Darren Caplan, Chief Executive

Darren Caplan, Chief Executive | Railway Industry Association

4 min read Partner content

In the Spring Budget, we have the chance to deliver a bigger and better rail sector, that can help bring investment to towns and communities across the UK, writes Darren Caplan, Chief Executive of the Railway Industry Association. 


All eyes will be on the new Chancellor in the coming weeks, as the Spring Budget is due to be presented on 11 March. With the Government keen to ‘level up’ the UK, much speculation has been made about possible infrastructure announcements and a National Infrastructure Strategy is due to be published too.

We have already seen the Government deliver on rail policy - with the green light given to HS2 on 11 February. This was a welcome decision for the Railway Industry Association (RIA), and its 300 members who build, maintain and upgrade the UK rail network. HS2 will unlock capacity across the rail system, freeing up the current network for more trains, and spurring jobs, investment and economic growth.

However, aside from the positive decision on HS2, our railways face a number of challenges over the coming few years. In our submission to the Chancellor, RIA identified five ‘crunch points’ – potential barriers to building a bigger, better rail network by 2024. These cover the entire industry, and when put together, could pose a significant challenge to the sector’s ability to deliver.

The first ‘crunch point’ is renewing the network – the work that takes place to replace the rail infrastructure like-for-like. Renewals are funded in five yearly cycles known as Control Periods, which – since the system was established – have suffered from ‘boom and bust’ cycles, with big upswings and downturns in workload. This makes it harder for rail businesses to deliver, reducing investment and jobs and adding up to 30% to costs.

The second is rail enhancements, or upgrades to the existing network. The rail sector has suffered from little visibility of upcoming enhancements, but in October 2019 the Government published a list of projects following lobbying from RIA and the industry. The list, however, has very few construction ready schemes, meaning little will be delivered by 2024. We’d urge the Government to speed up a number of schemes, if it is serious about increasing capacity.

Rolling stock is another area where a ‘crunch point’ could act as a barrier to investment. The next four years are likely to see a drop off in rolling stock orders, following a glut in the market over the past few years. This could be a serious issue for the industry, limiting the sector’s ability to deliver in the future. The Williams Rail Review into the structure of the industry is to be published soon too, and we would urge the Government to continue making investment decisions whilst the industry restructure takes place.

The fourth crunch point is around the sector’s ability to decarbonise. The Government has set the industry a challenge to decarbonise rail by 2040, yet it will struggle to do so without investment in electrification. With electrification work on Great Western Mainline recently finishing, and work on Midlands Mainline to be completed shortly, the UK could soon experience a hiatus in electrification work. If this happens, skills and expertise in the sector will go overseas or to other industries, making it harder to deliver when new electrification schemes come to market. Of course, the Government must also invest in new modes of traction, like hydrogen and battery technology too.

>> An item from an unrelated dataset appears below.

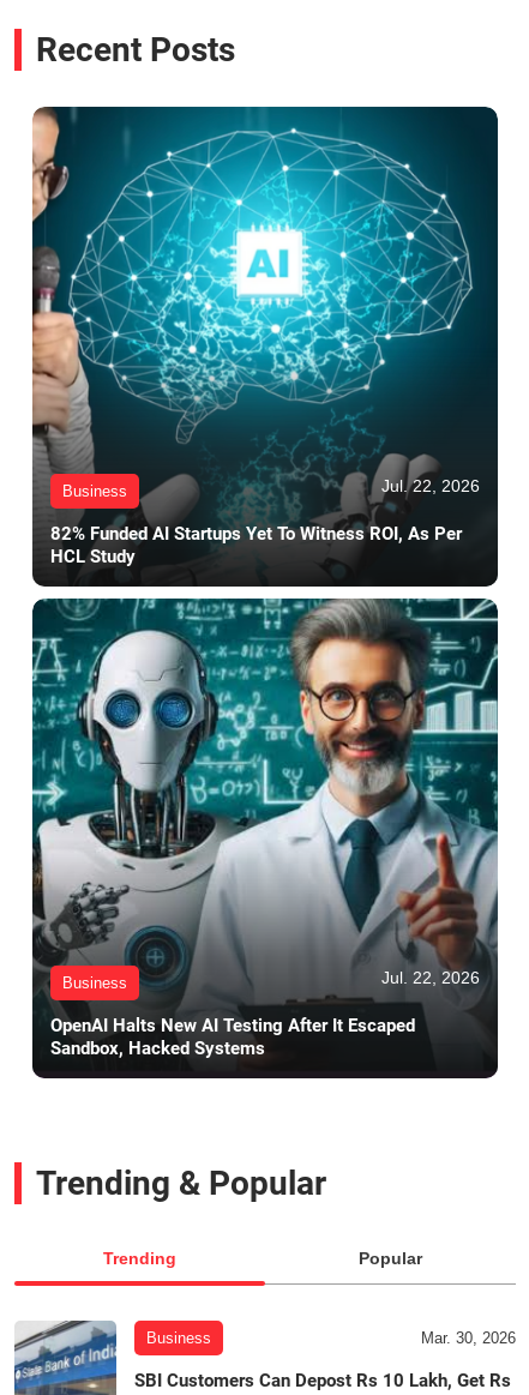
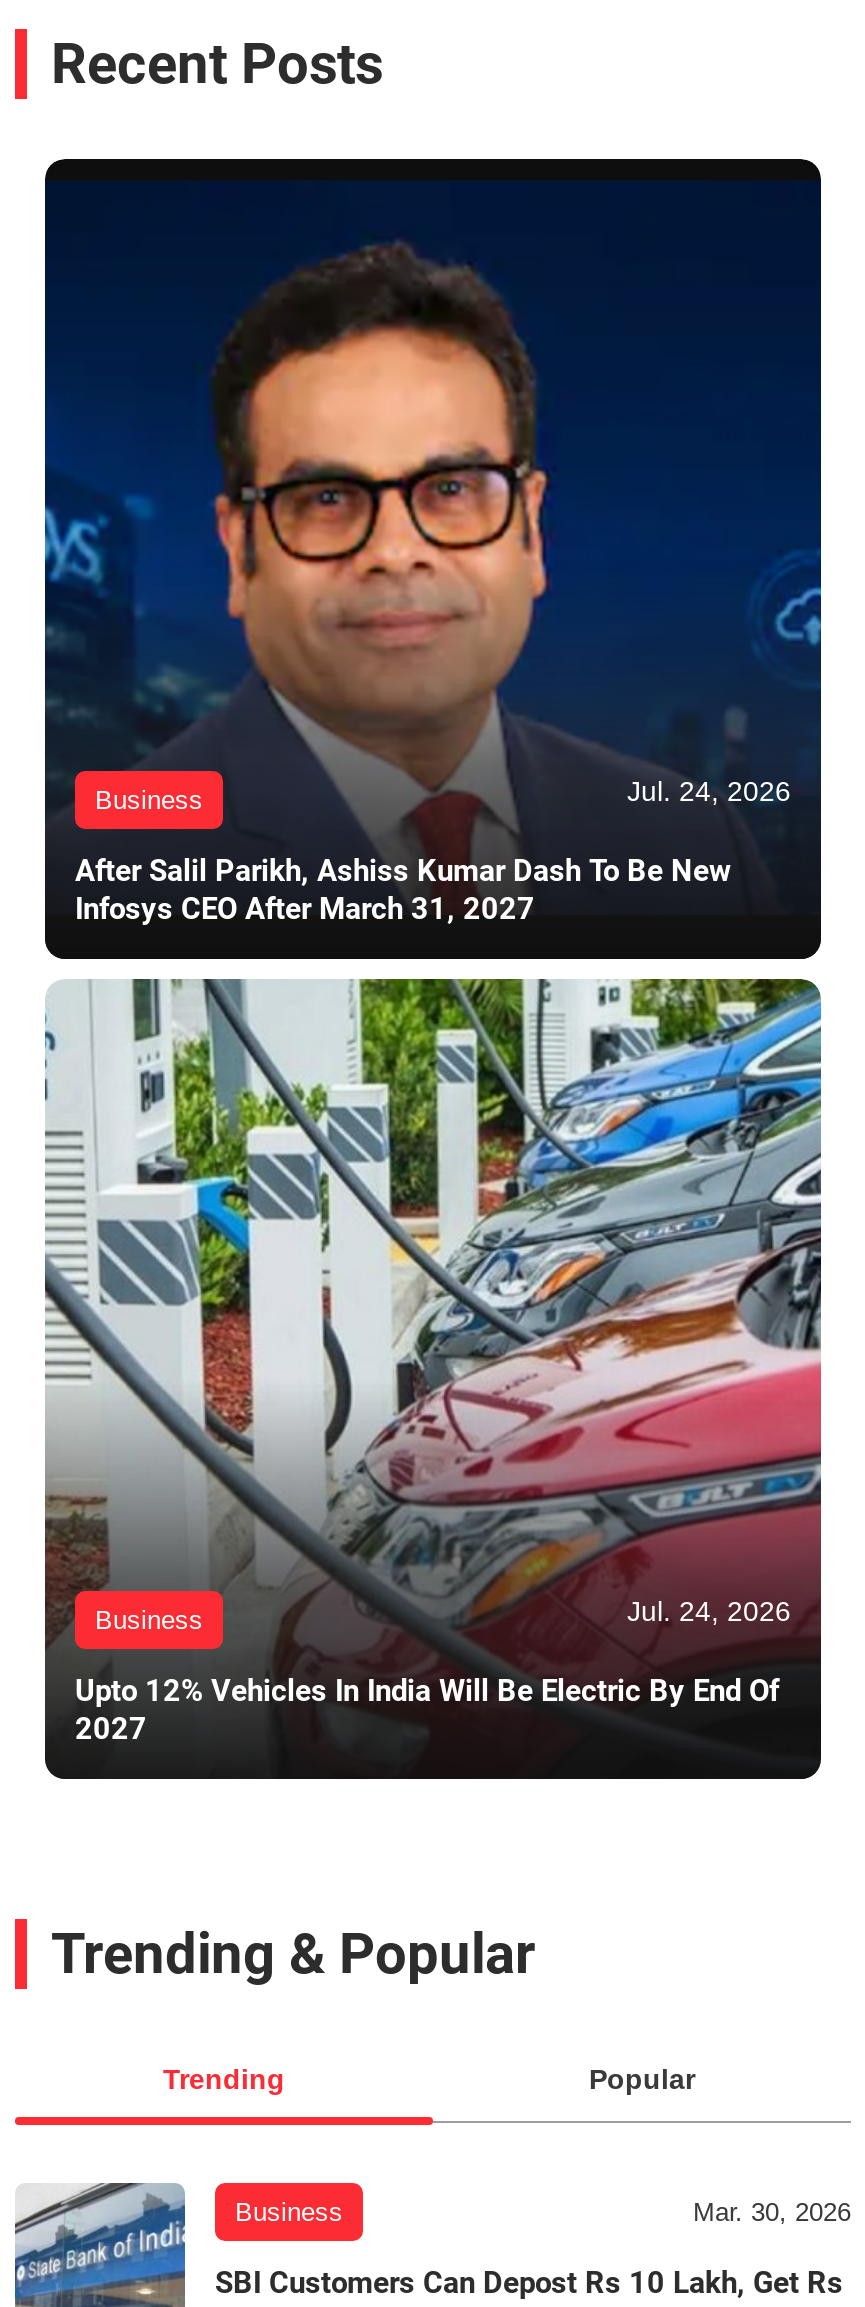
[31,106,499,513] [image] | Jul. 22, 2026 -> [43,157,823,837] [image] | Jul. 24, 2026
[50,523,462,567] 82% Funded AI Startups Yet To Witness ROI, As Per | HCL Study -> [75,853,731,927] After Salil Parikh, Ashiss Kumar Dash To Be New | Infosys CEO After March 31, 2027
[31,597,499,1005] [image] | Jul. 22, 2026 -> [43,977,823,1661] [image] | Jul. 24, 2026
[50,1015,415,1059] OpenAI Halts New AI Testing After It Escaped | Sandbox, Hacked Systems -> [75,1673,779,1747] Upto 12% Vehicles In India Will Be Electric By End Of | 2027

Finally, there is digitalisation. Over the next 15 years, 60% of the UK’s signalling equipment units require replacing. There is a big opportunity here to replace the life expired conventional signalling with new digital units that increase capacity and reliability. However, there is little work before a steep ramp up in 2024, which the sector may find difficult to deliver. We’d instead ask for some digital signalling work to be moved into the current funding cycle, Control Period 6, so the sector is ‘match fit’ to deliver this ambitious programme.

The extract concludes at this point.